Learn From History And Take Action

By Ingrid Newkirk
President
PETA

With our troops a long way from home and new hotspots from the Ivory Coast to
Venezuela and South Korea bubbling up around the globe, there has seldom been
a more apt time to wish for peace on earth.

This month, however, there was progress. Much emotion could be heard in the
voices of the elder statesmen who welcomed 15 more member countries to the
European Union, most once bitter enemies who had fought and killed each other
in wars gone by.
Piecemeal peace, peace stitched together like a quilt–that's more realistic,
although hope will not make it happen. As the flower children used to say, if
you want peace, you have to work for it.

This is perhaps the most important lesson we could learn-or more properly,
re-learn-from current events and from history as we begin the New Year: The
end of violence and evil begins with taking action.

On the home front, the sight of Cardinal Law reminds us that all that evil
needs to triumph is for enough good people to do nothing. For 18 years, the
cardinal who now asks forgiveness for his "shortcomings and mistakes" did
something worse than nothing. He now steps down from his lofty post after
much pressure and after almost two decades of abusing the trust of the
faithful. As the Daily Show's John Stewart asked, "Step down some more. And
some more. Can you feel the pitchforks yet?" Was it that our history had not
taught us that child abuse was wrong?

Trent Lott is asking for our forgiveness too. The expressions on the faces of
African-Americans watching Senator Lott's appearance on Black Entertainment
Television said it all. "We don't care if you would vote for a Martin Luther
King Day now," they said. "What counts is that you did not do so years ago
when it was an issue." Mr. Lott's original apology included the words, "The
fact is that we supported things then that we now know were wrong."

Congressional commentator Cokie Roberts hit the nail on the head, remarking
that the problem is that there were people who knew they were wrong then and
who courageously stuck their necks out to say so. Hadn't history had already
taught us that racism was wrong?

Of course it's not just human beings who are threatened by, and who suffer
from the violence, indifference and disrespect in the world. In Paraguay,
video footage shows soldiers tying struggling dogs to a clothesline and using
them for bayonet practice. Films from laboratories in a handful of countries
demonstrate that Osama bin Laden was not the only one to test poison gas on
dogs. Who can forget the birds dying in agony in the blown-up Kuwaiti oil
fields or the sight of the stray dog fleeing the tumbling rubble as Yassar
Arafat's compound fell to Israeli bulldozers. Animals claim no nationality,
yet they, too, are shot, gassed, bombed and blown up by landmines.

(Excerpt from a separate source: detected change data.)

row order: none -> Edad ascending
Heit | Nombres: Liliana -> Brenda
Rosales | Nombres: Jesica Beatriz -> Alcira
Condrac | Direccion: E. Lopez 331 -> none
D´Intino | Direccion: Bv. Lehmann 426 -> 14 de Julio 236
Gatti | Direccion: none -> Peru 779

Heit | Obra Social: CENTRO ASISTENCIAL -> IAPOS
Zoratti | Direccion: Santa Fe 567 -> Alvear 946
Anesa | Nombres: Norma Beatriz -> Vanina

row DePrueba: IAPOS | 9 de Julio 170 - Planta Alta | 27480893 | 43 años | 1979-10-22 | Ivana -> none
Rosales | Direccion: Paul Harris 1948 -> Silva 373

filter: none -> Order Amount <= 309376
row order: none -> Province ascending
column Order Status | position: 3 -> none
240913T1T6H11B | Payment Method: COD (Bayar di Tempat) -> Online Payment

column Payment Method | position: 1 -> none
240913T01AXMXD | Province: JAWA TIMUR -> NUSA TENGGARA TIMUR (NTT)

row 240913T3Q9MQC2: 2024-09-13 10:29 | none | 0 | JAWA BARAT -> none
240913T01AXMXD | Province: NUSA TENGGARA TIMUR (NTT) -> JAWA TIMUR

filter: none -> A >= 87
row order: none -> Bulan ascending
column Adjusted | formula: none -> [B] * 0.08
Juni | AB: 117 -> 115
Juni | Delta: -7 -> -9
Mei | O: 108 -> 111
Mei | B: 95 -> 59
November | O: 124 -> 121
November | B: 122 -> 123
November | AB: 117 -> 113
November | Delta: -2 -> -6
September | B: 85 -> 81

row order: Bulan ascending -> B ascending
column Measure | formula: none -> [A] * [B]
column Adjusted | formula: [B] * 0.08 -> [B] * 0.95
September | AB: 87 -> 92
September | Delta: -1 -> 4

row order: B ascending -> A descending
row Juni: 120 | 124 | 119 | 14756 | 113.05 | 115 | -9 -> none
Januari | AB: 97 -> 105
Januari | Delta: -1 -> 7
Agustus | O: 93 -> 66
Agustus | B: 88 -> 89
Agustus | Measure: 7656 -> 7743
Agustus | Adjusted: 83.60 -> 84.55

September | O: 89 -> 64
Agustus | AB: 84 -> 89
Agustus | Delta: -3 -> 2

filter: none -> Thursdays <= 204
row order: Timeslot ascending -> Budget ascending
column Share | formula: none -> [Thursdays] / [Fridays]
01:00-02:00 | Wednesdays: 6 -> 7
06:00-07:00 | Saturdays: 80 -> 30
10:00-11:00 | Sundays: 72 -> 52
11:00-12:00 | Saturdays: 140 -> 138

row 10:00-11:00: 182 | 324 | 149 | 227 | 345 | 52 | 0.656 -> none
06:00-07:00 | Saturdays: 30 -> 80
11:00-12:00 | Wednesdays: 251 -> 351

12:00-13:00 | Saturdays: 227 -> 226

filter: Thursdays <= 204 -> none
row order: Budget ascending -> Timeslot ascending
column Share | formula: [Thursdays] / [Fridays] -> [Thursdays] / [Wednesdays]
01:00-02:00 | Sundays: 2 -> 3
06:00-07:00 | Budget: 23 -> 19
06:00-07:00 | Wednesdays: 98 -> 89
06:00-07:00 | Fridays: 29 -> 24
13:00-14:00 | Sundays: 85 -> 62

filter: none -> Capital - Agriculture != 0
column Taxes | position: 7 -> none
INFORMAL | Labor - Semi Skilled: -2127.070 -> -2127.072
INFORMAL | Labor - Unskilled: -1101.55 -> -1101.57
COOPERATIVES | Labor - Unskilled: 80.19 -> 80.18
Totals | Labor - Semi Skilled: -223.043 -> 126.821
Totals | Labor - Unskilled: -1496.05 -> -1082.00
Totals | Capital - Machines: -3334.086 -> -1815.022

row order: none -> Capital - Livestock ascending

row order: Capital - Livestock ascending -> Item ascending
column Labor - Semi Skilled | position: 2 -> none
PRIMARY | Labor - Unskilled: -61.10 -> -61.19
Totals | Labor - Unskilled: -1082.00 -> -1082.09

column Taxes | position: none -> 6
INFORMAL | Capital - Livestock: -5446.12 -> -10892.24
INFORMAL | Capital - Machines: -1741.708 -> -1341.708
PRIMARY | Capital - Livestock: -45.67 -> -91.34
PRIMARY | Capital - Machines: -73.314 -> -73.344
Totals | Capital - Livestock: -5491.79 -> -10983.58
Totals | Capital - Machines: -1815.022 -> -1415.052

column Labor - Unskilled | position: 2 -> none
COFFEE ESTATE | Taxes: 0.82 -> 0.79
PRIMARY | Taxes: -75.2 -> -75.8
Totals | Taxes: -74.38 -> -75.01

When students at an Iowa high school decided to decorate their classroom tree
this year with the severed tails of the cats they had cut up in dissection
exercises, was it a right or a reprehensible way to celebrate Christ's birth?
Should their teacher be praised or admonished for joining in the fun, rather
than sitting down with them and reflecting on their disrespect for the lives
they had taken? Abraham Lincoln seemed to be heading in the right direction
when he wrote, "I care not for a man's religion whose dog or cat are not the
better for it."

All over the world, from our hometowns to desert kingdoms, real human beings
are making choices. To cover up what is wrong or to stick up for what is
right. To stand up against violence or to stand silently in the face of
violence. Worse, to join in with it.
It is always hard to look at what we, each of us, is doing today and wonder
how our behavior will stand the test of time. Will our grandchildren and
great grandchildren ask us why we countenanced the dog on his chain in the
winter freeze, the pig wheezing from black lung on the floor of the filthy
factory farm and the misery of the fox gone mad,
turning in circles on a fur ranch? Will we say, "Back then, we felt it
acceptable to define ourselves so narrowly that animals' pain and suffering,
even for the most frivolous reasons, did not count."?

Will we endorse violence and evil, in whatever form it takes, by doing
nothing? Or will we do our part to stitch together the quilt?